We started making ribs this way instead of the traditional kind with barbecue sauce, because my husband has developed a sensitivity to nightshades. That means no tomatoes, potatoes or peppers (not even paprika!). He’s a professional chef, however, so coming up with awesome alternatives has been no problem. In fact, I like these ribs just as much–if not more–than those with barbecue sauce.
At just 234 calories for two ribs (4 oz.), and a whopping 18 grams of protein, it’s a great option for a healthy dinner. We always pair it with my simple southern cole slaw. What a meal!

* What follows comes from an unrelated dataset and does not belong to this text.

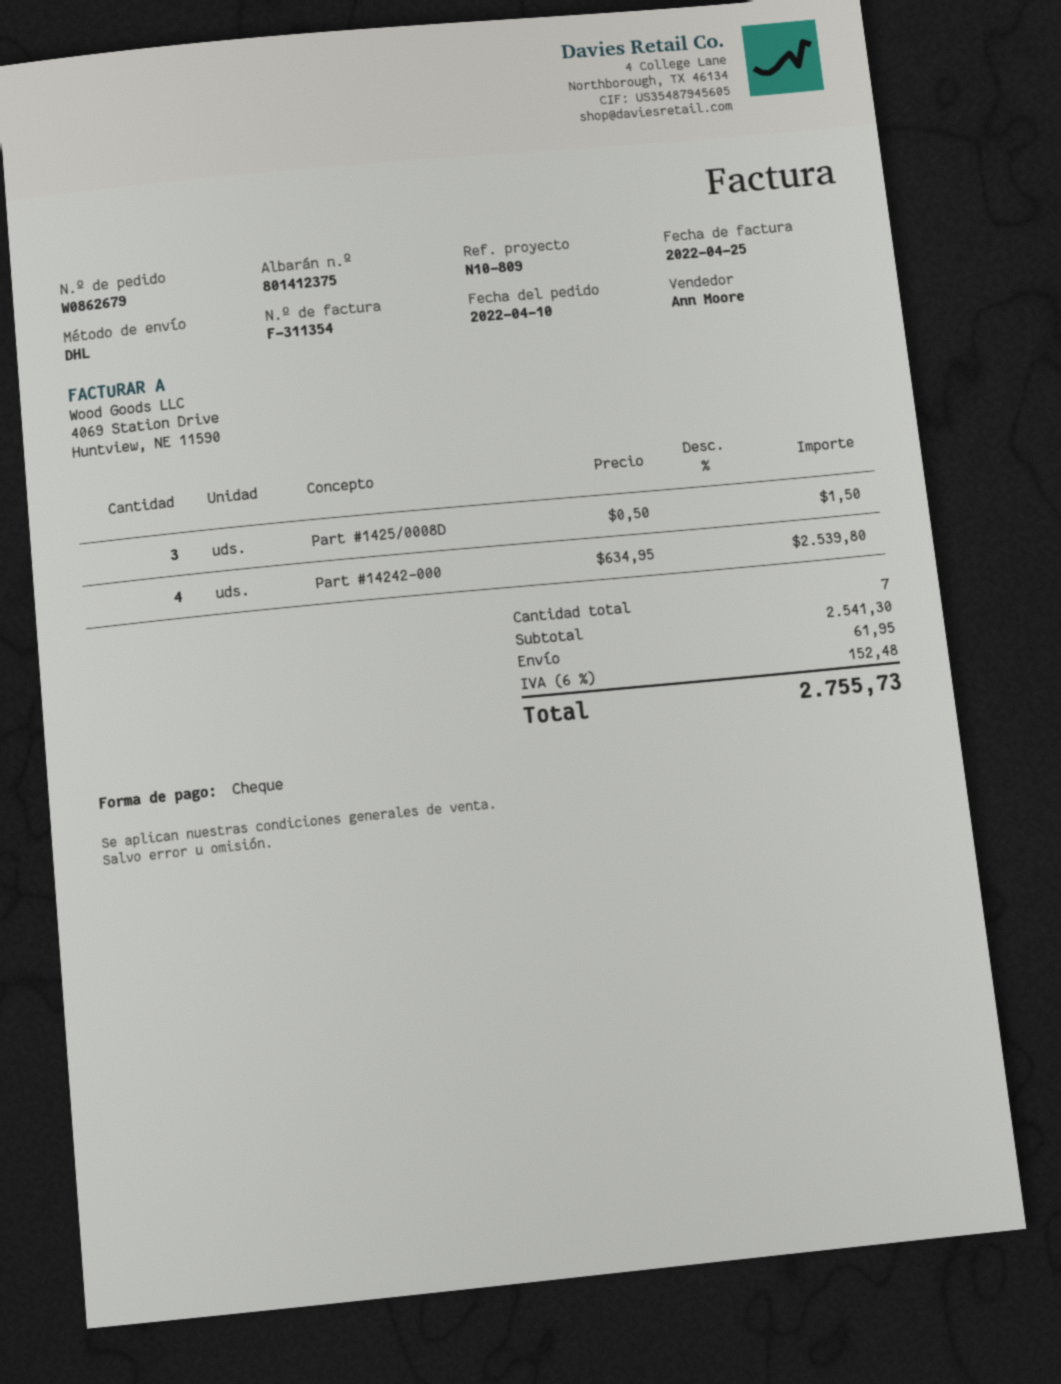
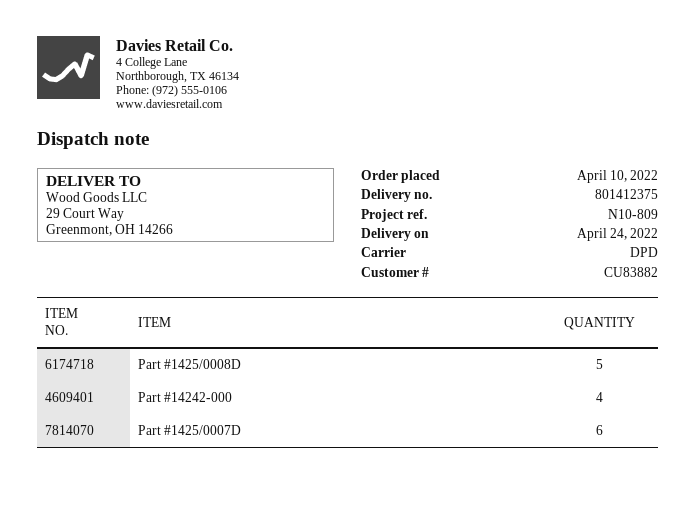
shipping method: DHL -> DPD
Part #1425/0008D: 3 -> 5
Part #1425/0007D: none -> 6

If you’ve never had ribs done this way, without barbecue sauce, you’re in for a tasty surprise. Give our dry rub ribs a try, and let me know what you think!
- Rack of pork baby back ribs (approx. 3.25 lbs.)
- 1/2 cup brown sugar OR coconut palm sugar
- 1 teaspoon onion powder
- 1 teaspoon garlic powder
- 1 1/2 tablespoon kosher salt
- 1/2 teaspoon pepper
- Apple cider vinegar
- Wash ribs in cold water and pat dry.
- Combine the brown sugar and spices in a bowl. Rub both sides of the ribs with the mixture.
- Line a sheet pan with parchment paper (makes cleanup easier). Place ribs on a metal rack in the pan.
- Bake at 225 degrees for 5 hours, or until very tender.
- When it comes out of the oven, brush lightly with apple cider vinegar.
- Let ribs rest for 15 minutes, then serve.